Он пошел на кухню, сгорбившись.
— Что мне было делать? У меня не было выбора. Или я, или Барт. Всю дорогу от Акапулько я думала, как мне выпутаться из этого положения. Когда мы пересекали границу, он приставил к моим ребрам пистолет. То же самое было, когда мы останавливались, чтобы заправиться или поесть. И я решила, что его нужно убить. Моим единственным шансом был отцовский мотель. Я уговорила Барта переночевать там. Он не знал, что хозяин — мой отец. У меня не было плана, только решимость поскорее избавиться от Барта. Я понимала, что, если мне придется вернуться к Ангелу, моя жизнь кончится. Если даже он и не уберет меня, я буду вынуждена жить с ним. А хуже этого ничего быть не может. Я пошла в ванную, написала Донни записку и выбросила ее в окно, чтоб он подобрал. Он всегда сходил с ума по мне.
Теперь, когда слезы исповеди очистили ее лицо, она выглядела очень молодой и невинной. Лишь темные круги под глазами говорили о пережитом.
— Донни застрелил Барта из его пистолета. Он был сильнее духом, чем, я. Я перестала владеть собой, когда вошла утром в номер. При виде крови я начала кричать — сдали нервы. Это, наверно, было последней каплей.
Но, оказалось, это все же не было последней каплей. В кухне что-то грохнулось. Поток холодного воздуха ворвался в комнату. Послышалось два выстрела, но видно ничего не было. Затем, пятясь, появился Донни. В руке он сжимал коричневатого цвета бумажку. Плечо его было в крови. Он покачнулся и упал навзничь.
Я схватил Эллу за руку, и мы, пригнувшись, затаились за кроватью. В дверном проеме вырос Джино. Упершись ногой в спортивной туфле в грудь Донни, мафиози победно огляделся. Я выстрелил и выбил пистолет у него из рук. Он попятился к стене, сжимая раненое запястье.
Тщательно прицелившись в его сросшиеся брови, я выстрелил еще раз. Джино растянулся ничком рядом с Донни.
Элла бросилась к бедному ночному портье, нагнулась над ним, потом села рядом и положила его голову себе на колени. Невероятно, но Донни еще смог говорить:
— Ты больше не оставишь меня, Элла? Ведь я сделал все, что ты просила. Ты обещала мне...

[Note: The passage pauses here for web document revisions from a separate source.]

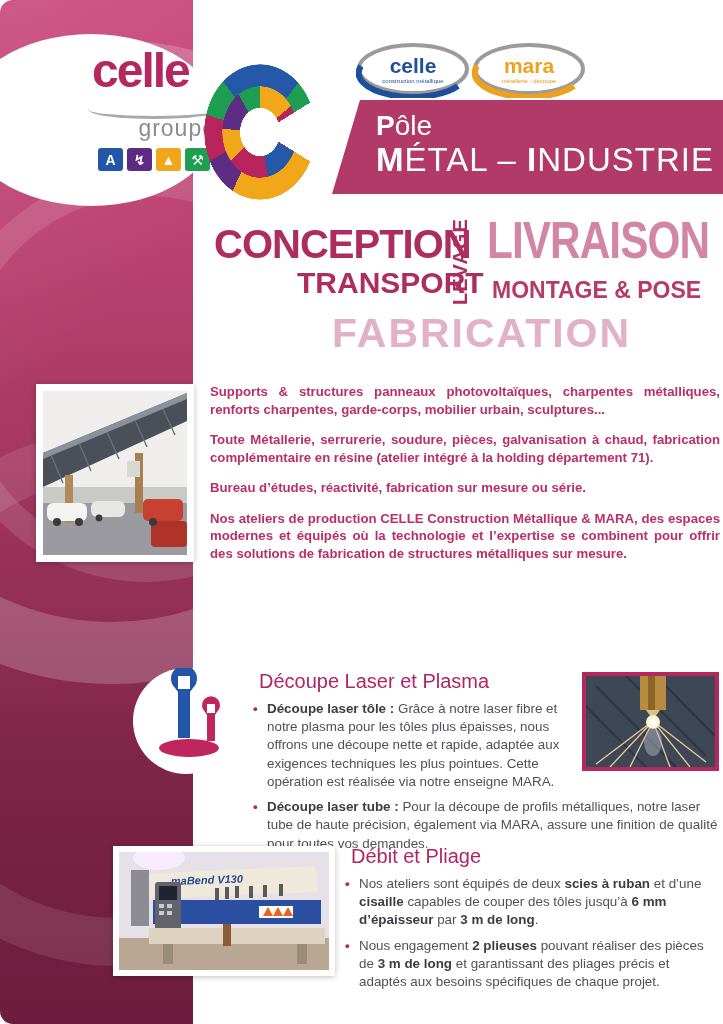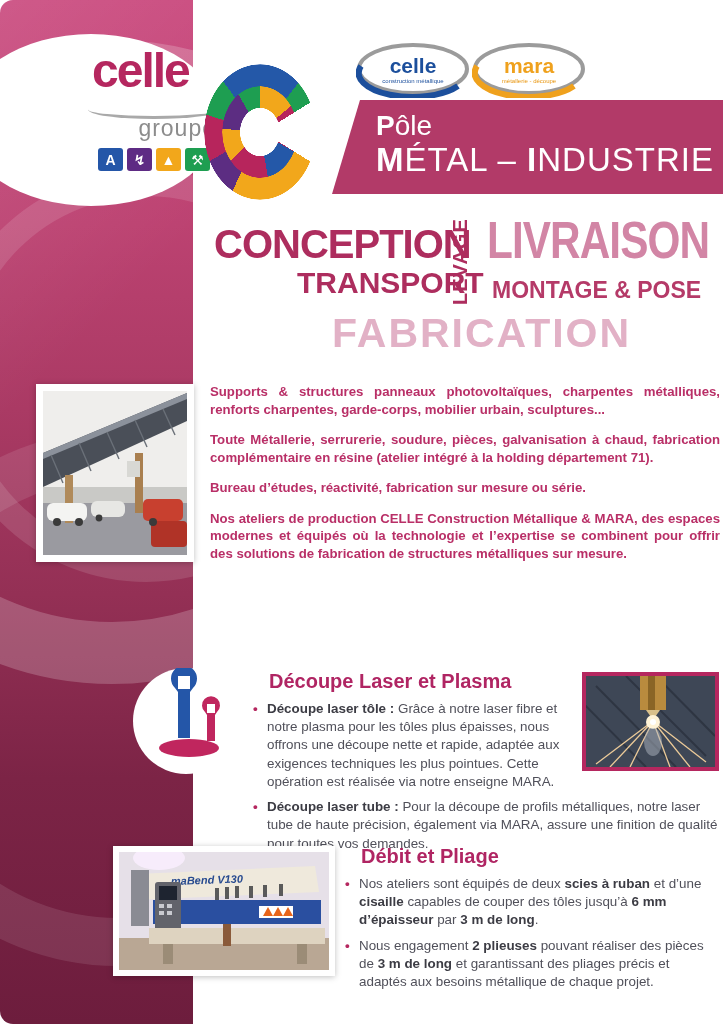--- a/index.html
+++ b/index.html
@@ -71,21 +71,21 @@
   .photo-carport{left:36px;top:384px;width:158px;height:178px;padding:7px;box-sizing:border-box;}
   .photo-press{left:113px;top:846px;width:222px;height:130px;padding:6px;box-sizing:border-box;z-index:5;}
   .photo-frame svg{display:block;width:100%;height:100%;}
   .photo-laser{float:right;width:137px;height:99px;border:4px solid #b5275f;box-sizing:border-box;margin:2px 0 6px 10px;background:#3e4756;}
   .photo-laser svg{display:block;width:100%;height:100%;}
 
   
   .svc-icon{position:absolute;left:133px;top:668px;width:106px;height:106px;background:#ffffff;border-radius:50%;z-index:4;}
   .section1{position:absolute;left:253px;top:670px;width:466px;}
   .section2{position:absolute;left:345px;top:845px;width:374px;}
-  .svc-title{font-size:20px;font-weight:bold;color:#b02563;margin:0 0 7px 16px;}
+  .svc-title{font-size:20px;font-weight:normal;color:#b02563;margin:0 0 7px 6px;}
   ul.bullets{list-style:none;margin:0;padding:0;}
   ul.bullets li{position:relative;padding-left:14px;font-size:13.4px;color:#50505a;line-height:1.36;margin-bottom:7px;}
   ul.bullets li::before{content:"•";position:absolute;left:0;top:0;color:#b5275f;font-weight:bold;}
   ul.bullets b{color:#3c3c44;}
 </style>
 </head>
 <body>
 
 <div id="page">
 
@@ -255,17 +255,17 @@
       <rect x="178" y="92" width="10" height="20" fill="#9b8c77"></rect>
       <rect x="104" y="72" width="8" height="22" fill="#8a5a3a"></rect>
       <rect x="12" y="18" width="18" height="56" fill="#8a8b93"></rect>
     </svg>
   </div>
 
   <div class="section2">
     <h2 class="svc-title">Débit et Pliage</h2>
     <ul class="bullets">
         <li><span>Nos ateliers sont équipés de deux </span><b>scies à ruban</b><span> et d’une </span><b>cisaille</b><span> capables de couper des tôles jusqu’à </span><b>6 mm d’épaisseur</b><span> par </span><b>3 m de long</b><span>.</span></li>
-        <li><span>Nous engagement </span><b>2 plieuses</b><span> pouvant réaliser des pièces de </span><b>3 m de long</b><span> et garantissant des pliages précis et adaptés aux besoins métallique de chaque projet.</span></li>
+        <li><span>Nous engagement </span><b>2 plieuses</b><span> pouvant réaliser des pièces de </span><b>3 m de long</b><span> et garantissant des pliages précis et adaptés aux besoins spécifiques de chaque projet.</span></li>
       </ul>
   </div>
 
 </div>
 
 </body></html>

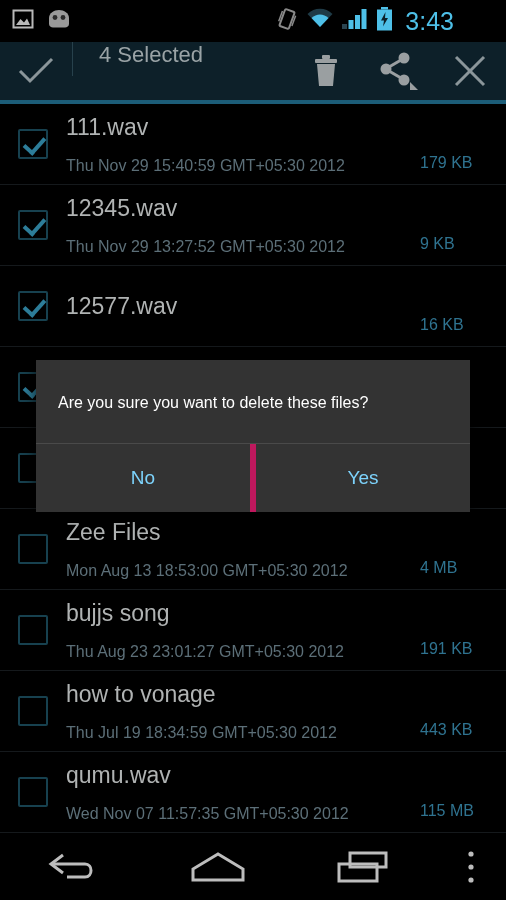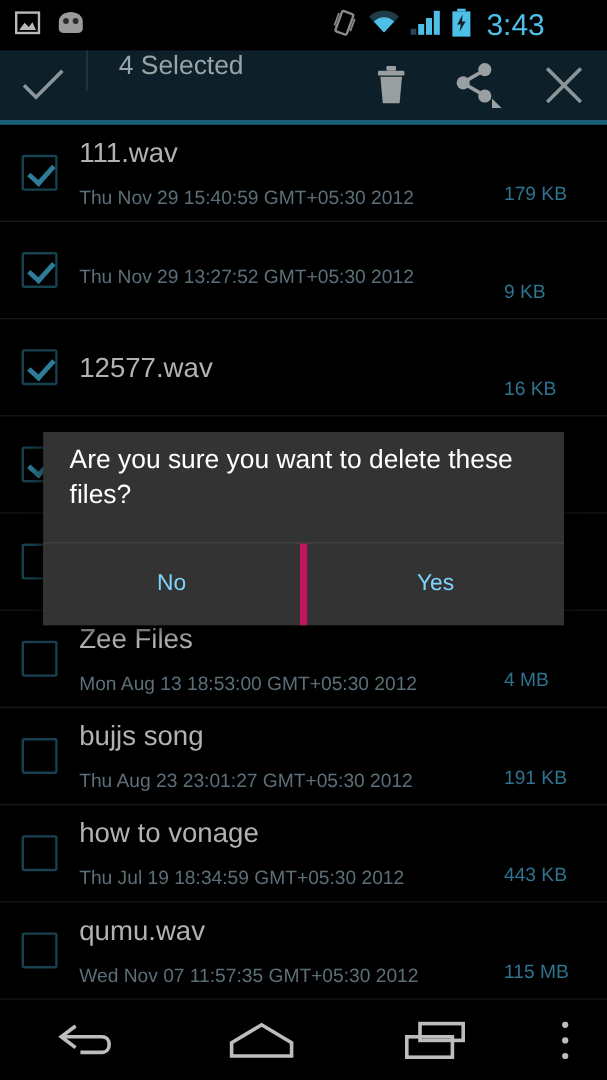--- a/index.html
+++ b/index.html
@@ -77,22 +77,23 @@
 
   
   .dialog-wrap {
     position:absolute; left:36px; top:360px;
     width:434px;
     background:#333333;
     box-shadow:0 2px 14px rgba(0,0,0,0.8);
     z-index:50;
   }
   .dialog-msg {
-    color:#ffffff; font-size:22px; line-height:29px;
+    color:#ffffff; font-size:16px; line-height:29px;
     padding:8px 22px 26px 22px;
+    margin-top:20px;
   }
   .dialog-divider { height:1px; background:#4a4a4a; width:100%; }
   .dialog-buttons { display:flex; height:68px; }
   .dlg-btn {
     flex:1; display:flex; align-items:center; justify-content:center;
     color:#7dd3fc; font-size:19px; background:#333333;
   }
   .dlg-btn.right { border-left:6px solid #be185d; }
 
   
@@ -206,20 +207,21 @@
         <div class="file-date">Thu Nov 29 15:40:59 GMT+05:30 2012</div>
       </div>
       <div class="file-size">179 KB</div>
     </div>
 
     <div class="file-row">
       <div class="cb-cell">
         <div class="checkbox checked"></div>
       </div>
       <div class="file-info">
+        <div class="file-name">12345.wav</div>
         <div class="file-date">Thu Nov 29 13:27:52 GMT+05:30 2012</div>
       </div>
       <div class="file-size">9 KB</div>
     </div>
 
     <div class="file-row">
       <div class="cb-cell">
         <div class="checkbox checked"></div>
       </div>
       <div class="file-info">

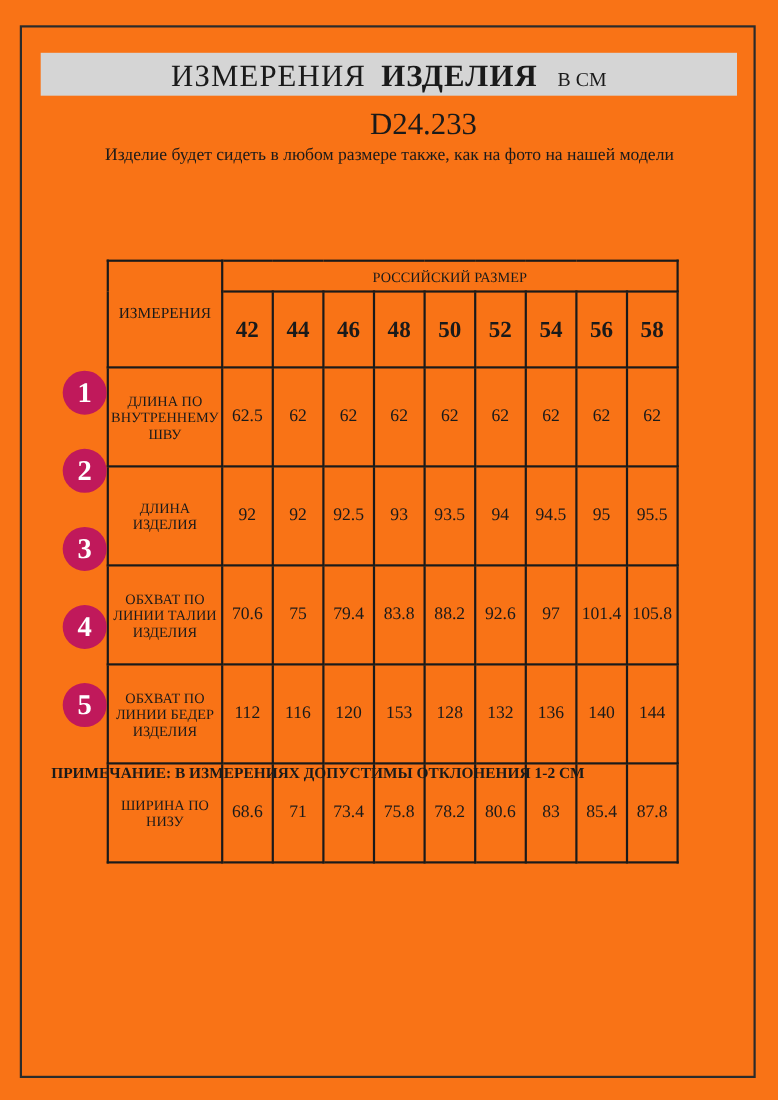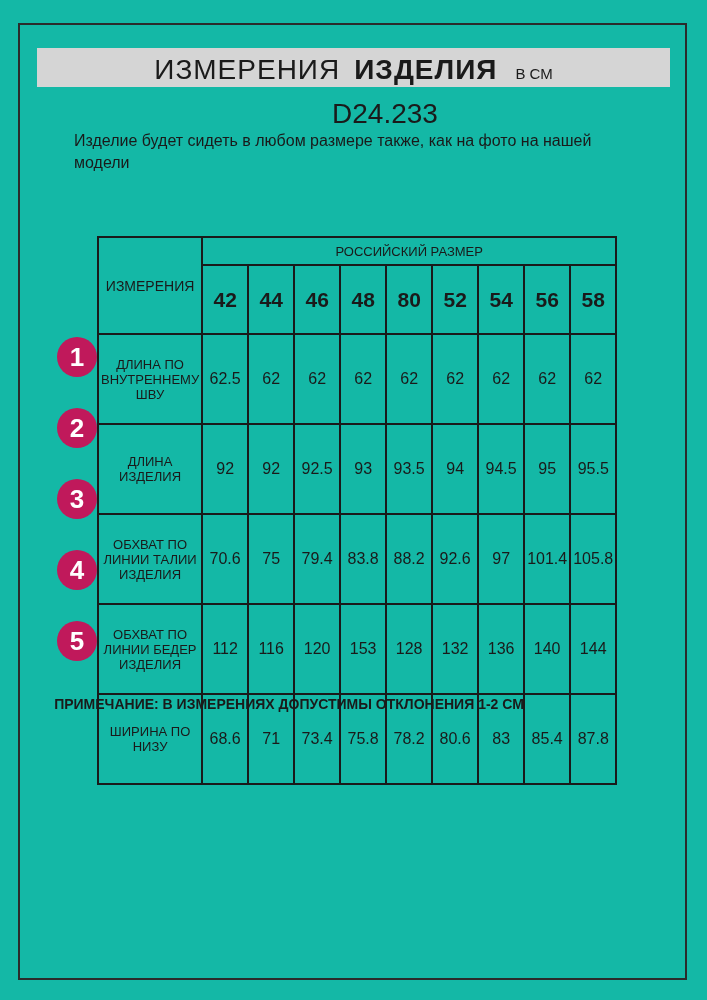--- a/index.html
+++ b/index.html
@@ -6,22 +6,23 @@
     margin: 0;
     padding: 0;
     background: #ffffff;
     font-family: "Liberation Sans", "DejaVu Sans", sans-serif;
     color: #1a1a1a;
   }
   .page {
     position: relative;
     width: 707px;
     height: 1000px;
-    background: #14b8a6;
+    background: #f97316;
     overflow: hidden;
+    font-family: Liberation Serif, serif;
   }
   .frame {
     position: absolute;
     left: 18px;
     top: 23px;
     width: 669px;
     height: 957px;
     border: 2px solid #2b2b2b;
     box-sizing: border-box;
   }
@@ -42,38 +43,39 @@
     font-weight: 400;
     letter-spacing: 1px;
   }
   .title-bold {
     font-size: 28px;
     font-weight: 700;
     letter-spacing: 1px;
     margin-left: 14px;
   }
   .title-unit {
-    font-size: 15px;
+    font-size: 18px;
     font-weight: 400;
     margin-left: 18px;
   }
   .product-code {
     position: absolute;
     left: 0;
     top: 98px;
     width: 698px;
     text-align: center;
     font-size: 28px;
     padding-left: 36px;
   }
   .subtitle {
     position: absolute;
     left: 74px;
     top: 130px;
     width: 560px;
+    text-align: center;
     font-size: 16px;
     line-height: 22px;
   }
   table.size-table {
     position: absolute;
     left: 97px;
     top: 236px;
     border-collapse: collapse;
     table-layout: fixed;
   }
@@ -166,21 +168,21 @@
     <thead>
       <tr>
         <th class="measure-head" rowspan="2">ИЗМЕРЕНИЯ</th>
         <th class="group-head" colspan="9">РОССИЙСКИЙ РАЗМЕР</th>
       </tr>
       <tr class="sizes-row" id="sizes-row">
           <th class="size-head">42</th>
           <th class="size-head">44</th>
           <th class="size-head">46</th>
           <th class="size-head">48</th>
-          <th class="size-head">80</th>
+          <th class="size-head">50</th>
           <th class="size-head">52</th>
           <th class="size-head">54</th>
           <th class="size-head">56</th>
           <th class="size-head">58</th>
         </tr>
     </thead>
     <tbody id="table-body">
         <tr>
           <td class="row-label">ДЛИНА ПО ВНУТРЕННЕМУ ШВУ</td>
           <td class="val">62.5</td>

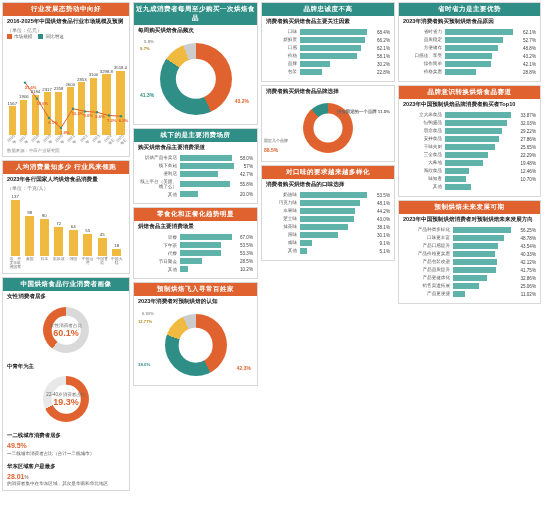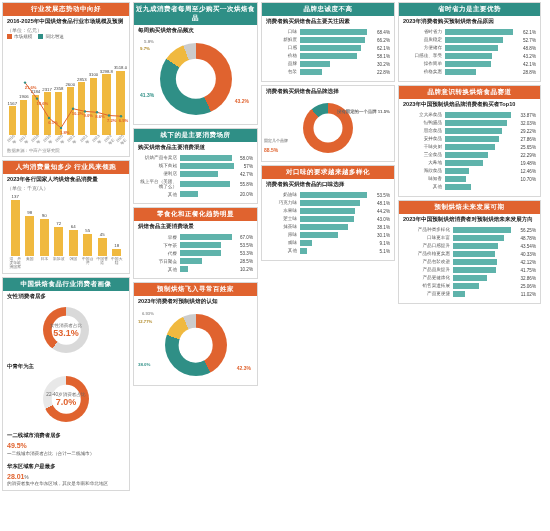--- a/index.html
+++ b/index.html
@@ -228,31 +228,31 @@
     </div>
 
     <div class="panel">
       <div class="phead">中国烘焙食品行业消费者画像</div>
       <div class="ptitle">女性消费者居多</div>
       <div class="pbody">
         <div class="donutwrap" style="height:52px;">
           <div class="donut" id="donut-gender" style="width: 46px; height: 46px; background: conic-gradient(rgb(217, 217, 217) 0deg, rgb(217, 217, 217) 216.36deg, rgb(224, 99, 47) 216.36deg, rgb(224, 99, 47) 360deg);"></div>
           <div class="centerlbl">
             <span class="t">女性消费者占比</span>
-            <span class="bignum">53.1%</span>
+            <span class="bignum">60.1%</span>
           </div>
         </div>
       </div>
       <div class="midtitle">中青年为主</div>
       <div class="pbody">
         <div class="donutwrap" style="height:52px;">
           <div class="donut" id="donut-age" style="width: 46px; height: 46px; background: conic-gradient(rgb(224, 99, 47) 0deg, rgb(224, 99, 47) 244.8deg, rgb(232, 232, 232) 244.8deg, rgb(232, 232, 232) 360deg);"></div>
           <div class="centerlbl">
             <span class="t">22-40岁消费者占比</span>
-            <span class="bignum">7.0%</span>
+            <span class="bignum">19.3%</span>
           </div>
         </div>
       </div>
       <div class="midtitle">一二线城市消费者居多</div>
       <div class="footstat">
         <b>49.5%</b>
         <div>一二线城市消费者占比（合计一二线城市）</div>
       </div>
       <div class="midtitle">华东区域客户是最多</div>
       <div class="footstat">

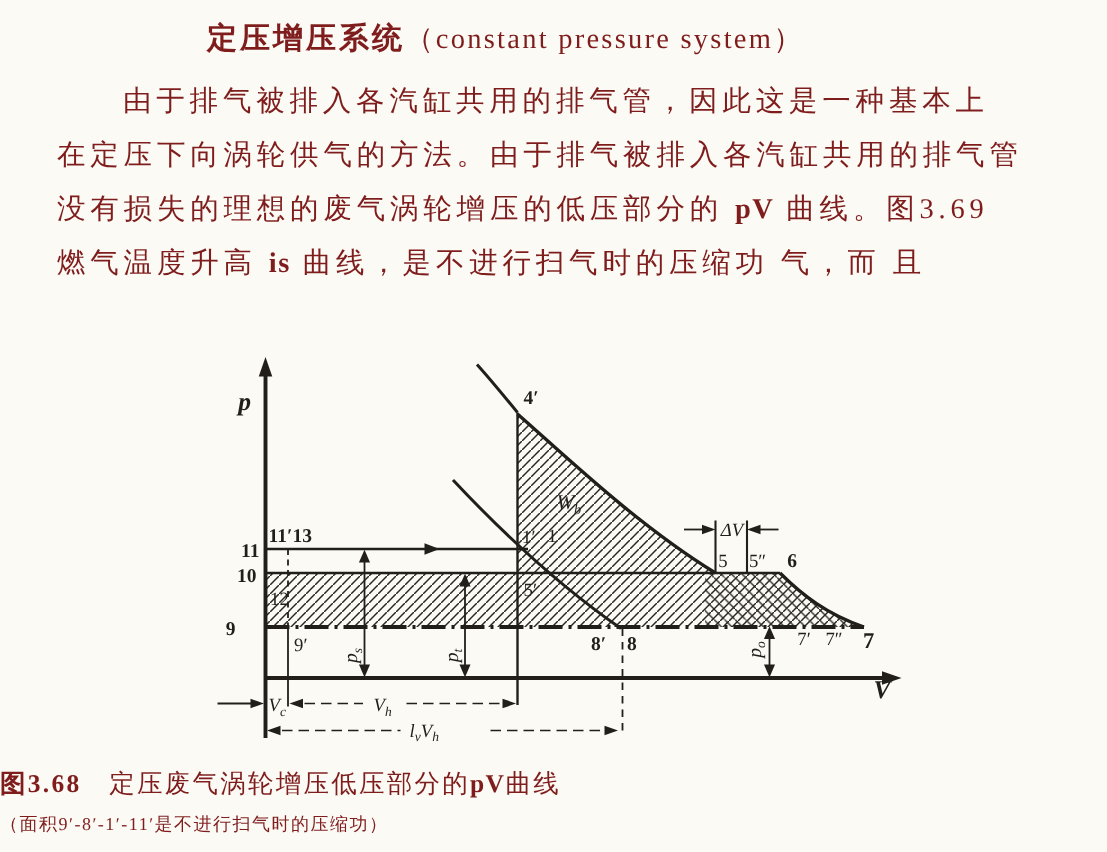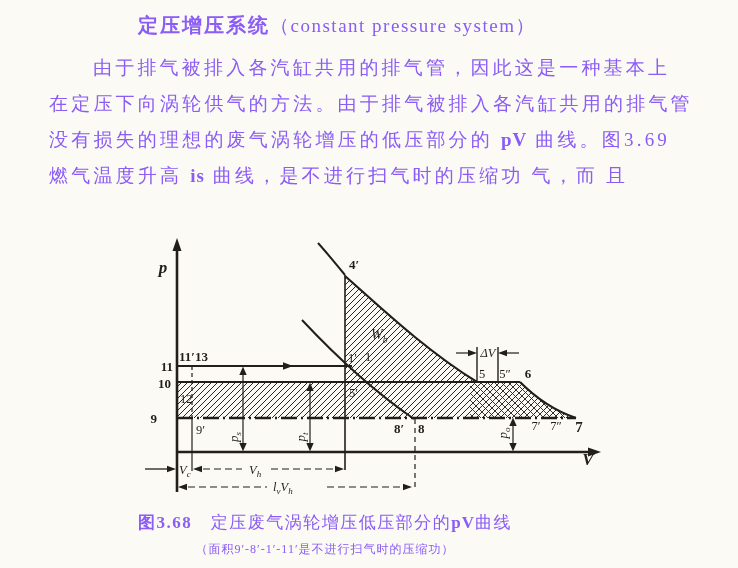--- a/index.html
+++ b/index.html
@@ -1,43 +1,42 @@
 <!DOCTYPE html>
 <html><head>
 <meta charset="utf-8">
 <style>
   html,body{margin:0;padding:0;}
   body{background:#e8e6e0;}
   .page{
     position:relative;
     width:738px;height:568px;
     background:#fbfaf5;
-    color:#8b5cf6;
+    color:#7f1d1d;
     font-family:"Liberation Serif","DejaVu Serif",serif;
     overflow:hidden;
   }
   .title{
     position:absolute;top:12px;left:0;right:64px;
     text-align:center;font-size:20px;white-space:nowrap;
   }
   .title .zh{font-weight:bold;letter-spacing:2px;}
   .title .en{font-size:19px;letter-spacing:1.5px;}
   .bodytext{
     position:absolute;top:50px;left:38px;width:668px;
     font-size:19px;line-height:36px;letter-spacing:3.2px;
     white-space:nowrap;
-    margin-left:11px;
   }
   .bodytext .line{height:36px;}
   .bodytext .line.indent{text-indent:44px;}
   .ital{font-weight:bold;letter-spacing:1px;}
   .caption{
     position:absolute;top:509px;left:0;right:120px;
-    text-align:center;font-size:17px;line-height:27px;
-    letter-spacing:1.5px;white-space:nowrap;margin-left:32px;
+    font-size:17px;line-height:27px;
+    letter-spacing:1.5px;white-space:nowrap;
   }
   .caption .cap2{font-size:12px;letter-spacing:1px;}
   svg text{
     font-family:"Liberation Serif","DejaVu Serif",serif;
     fill:#221f1a;
   }
   svg .num{font-weight:bold;font-size:13px;}
   svg .pt{font-size:12.5px;}
   svg .sym{font-style:italic;font-size:13px;}
   svg .axissym{font-style:italic;font-weight:bold;font-size:17px;}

— Я обещала. И я не оставлю тебя, Донни. Сумасшедший парень. Дурачок.
— Теперь я тебе больше нравлюсь, чем раньше?
— Ты мне нравишься, Донни. Ты самый настоящий мужчина, лучший из всех мужчин.
Она держала его бедную никчемную голову в руках. Он глубоко вздохнул, кровавая пена выступила на его губах.
Рука его ослабла, и я смог взять бумажку. Это была записка, которую Элла написала ему на куске бумажного полотенца:
«Донни, этот человек убьет меня, если ты не убьешь его раньше. Его пистолет будет под его одеждой на стуле около кровати. Приходи в полночь и убей его. Удачи тебе. А я тогда останусь здесь и буду твоей девушкой, как ты мечтал. С любовью, Элла».
Я посмотрел на эту пару на полу. Она баюкала его мертвую голову, как ребенка, на своей груди. Джино рядом с ними казался очень маленьким и одиноким.
Желание Донни исполнилось. Мое тоже. Интересно, подумал я, а какое желание загадала Элла.